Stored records

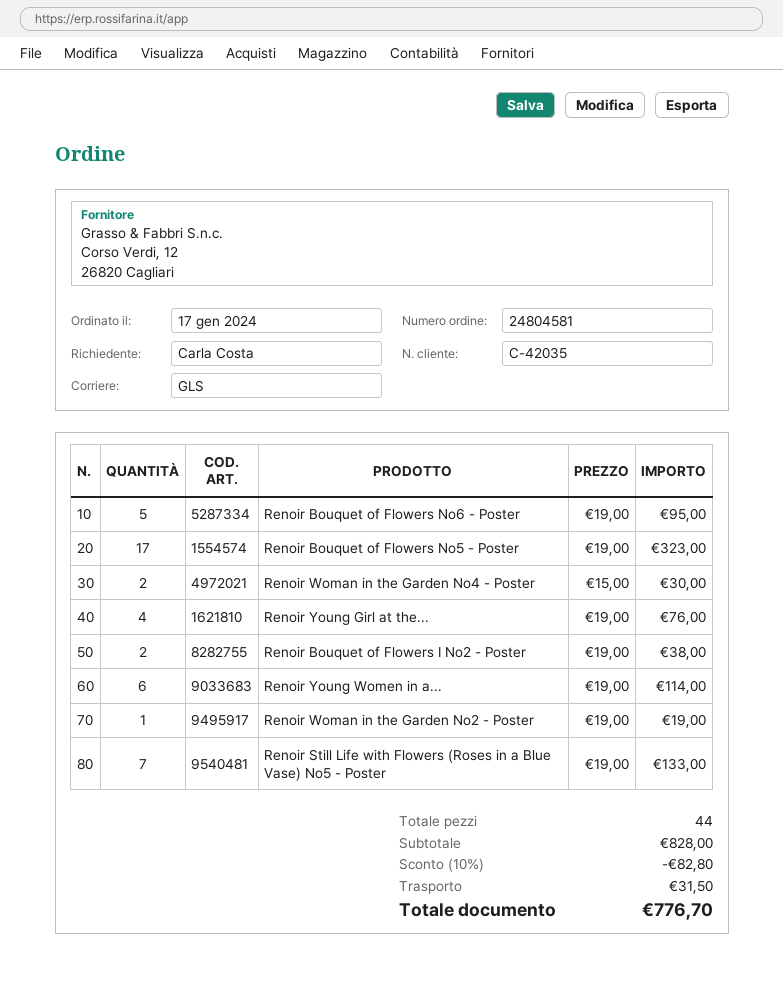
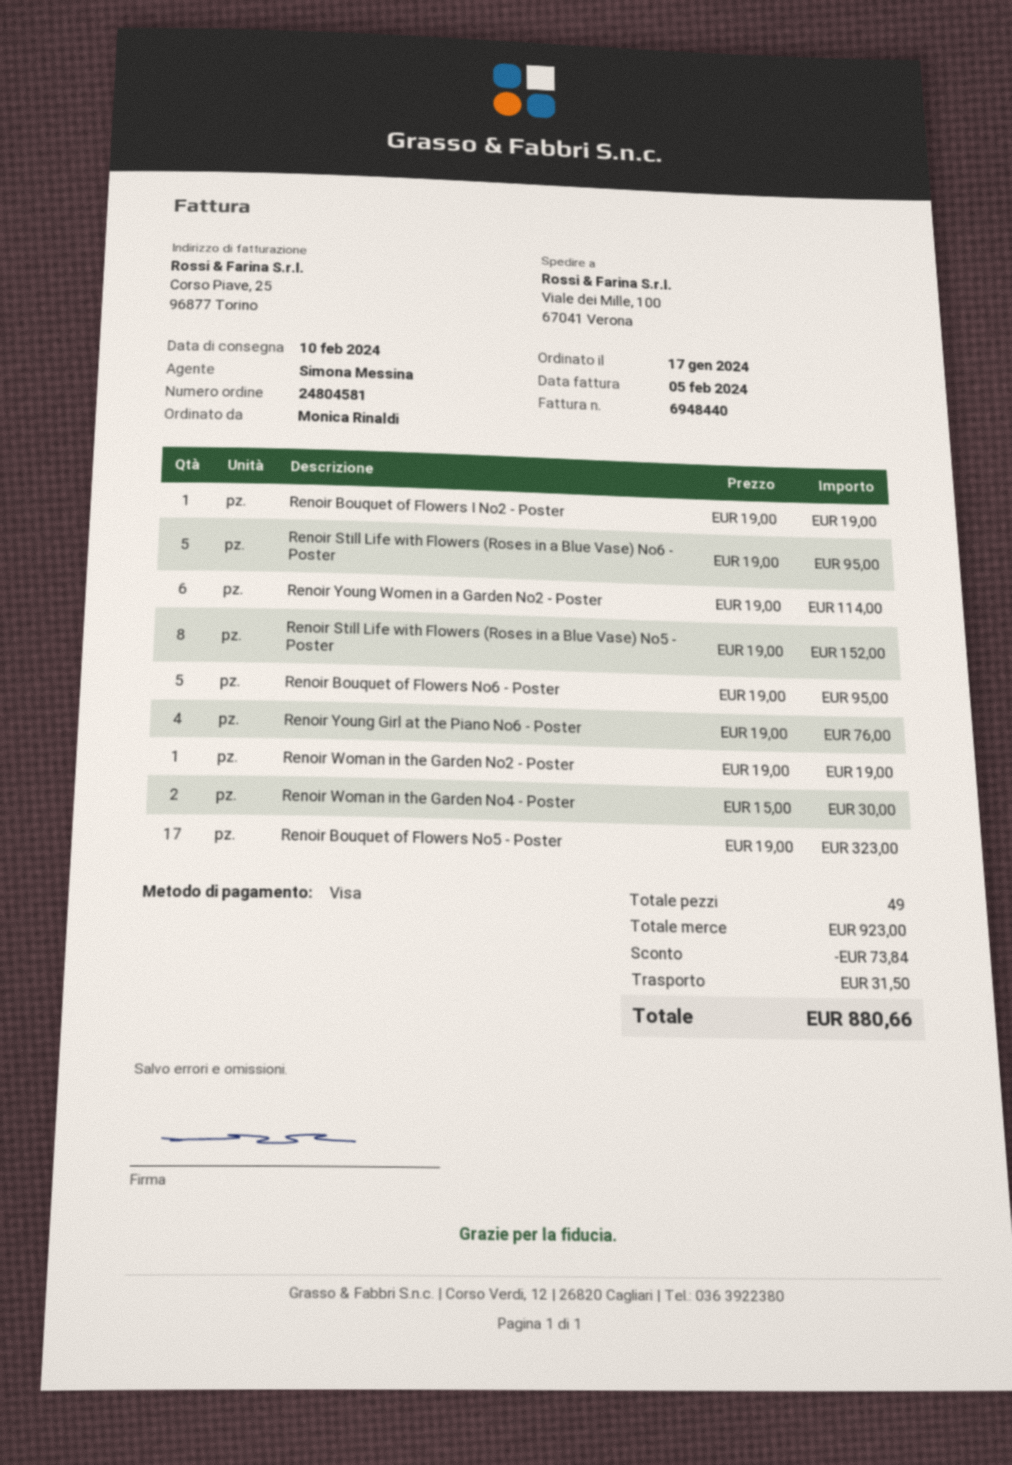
ordered by: Carla Costa -> Monica Rinaldi
Renoir Bouquet of Flowers I No2 - Poster: 2 x 19.00 = 38.00 -> 1 x 19.00 = 19.00
Renoir Still Life with Flowers (Roses in a Blue Vase) No5 - Poster: 7 x 19.00 = 133.00 -> 8 x 19.00 = 152.00
Renoir Still Life with Flowers (Roses in a Blue Vase) No6 - Poster: none -> 5 x 19.00 = 95.00
total quantity: 44 -> 49
subtotal: 828.00 -> 923.00
discount: 82.80 -> 73.84
total: 776.70 -> 880.66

> Task description: Could you restate every record above word for word, dropping the pictures?

> Exercise solution:
ordered by: Carla Costa -> Monica Rinaldi
Renoir Bouquet of Flowers I No2 - Poster: 2 x 19.00 = 38.00 -> 1 x 19.00 = 19.00
Renoir Still Life with Flowers (Roses in a Blue Vase) No5 - Poster: 7 x 19.00 = 133.00 -> 8 x 19.00 = 152.00
Renoir Still Life with Flowers (Roses in a Blue Vase) No6 - Poster: none -> 5 x 19.00 = 95.00
total quantity: 44 -> 49
subtotal: 828.00 -> 923.00
discount: 82.80 -> 73.84
total: 776.70 -> 880.66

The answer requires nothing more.